Pristimantis rufioculis
- Conservation status: Vulnerable (IUCN 3.1)

Scientific classification
- Kingdom: Animalia
- Phylum: Chordata
- Class: Amphibia
- Order: Anura
- Clade: Brachycephaloidea
- Family: Craugastoridae
- Genus: Pristimantis
- Species: P. rufioculis
- Binomial name: Pristimantis rufioculis (Duellman and Pramuk, 1999)
- Synonyms: Eleutherodactylus rufioculis Duellman and Pramuk, 1999;

= Pristimantis rufioculis =

- Authority: (Duellman and Pramuk, 1999)
- Conservation status: VU
- Synonyms: Eleutherodactylus rufioculis Duellman and Pramuk, 1999

Species of frog

Pristimantis rufioculis is a species of frog in the family Strabomantidae. It is found in the Andes of northern Peru (Cordillera Central, Cordillera del Cóndor) and adjacent Ecuador (Zamora-Chinchipe). The specific name rufioculis is derived from the Latin words rufiis, meaning red, and oculis, meaning eye—red iris is one of the distinguishing characteristics of this species. Accordingly, common name red-eyed robber frog has been proposed for this species.

==Description==
Pristimantis rufioculis are relatively small frogs. Based on the type series, a subadult female (holotype) measured 20.6 mm in snout–vent length, whereas a male (paratype) measured 18.1 mm. Dorsum is olive; females have two pairs of dull red spots, whereas males have grayish-white snout and tan elbows and heels in male. Groin, anterior surfaces, and thighs are mottled yellow and dull red; venter is yellow with brown mottling. Iris is red.

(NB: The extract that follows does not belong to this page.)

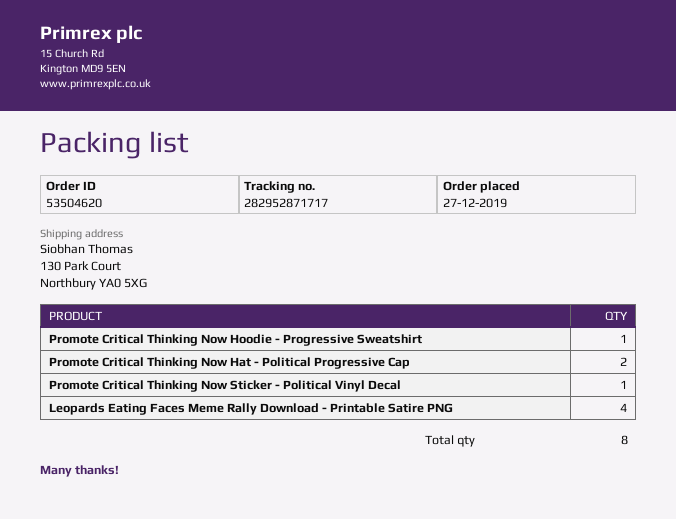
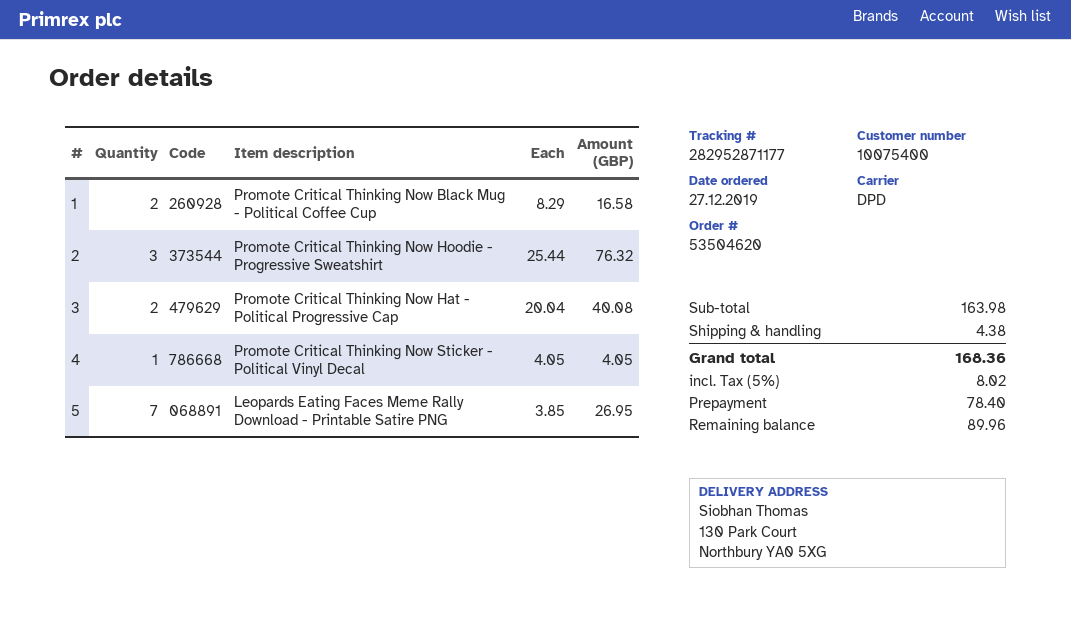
tracking number: 282952871717 -> 282952871177
Promote Critical Thinking Now Hoodie - Progressive Sweatshirt: 1 -> 3
Leopards Eating Faces Meme Rally Download - Printable Satire PNG: 4 -> 7
Promote Critical Thinking Now Black Mug - Political Coffee Cup: none -> 2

==Habitat and conservation==
Pristimantis rufioculis inhabit humid montane forests at elevations of 1138–2870 m above sea level where they can be found on low vegetation (<1 m above the ground) at night. Presumably, as in other Pristimantis, development is direct (i.e, there is no free-living larval stage). Population status and threats to this species are poorly known, but it is present in some protected areas.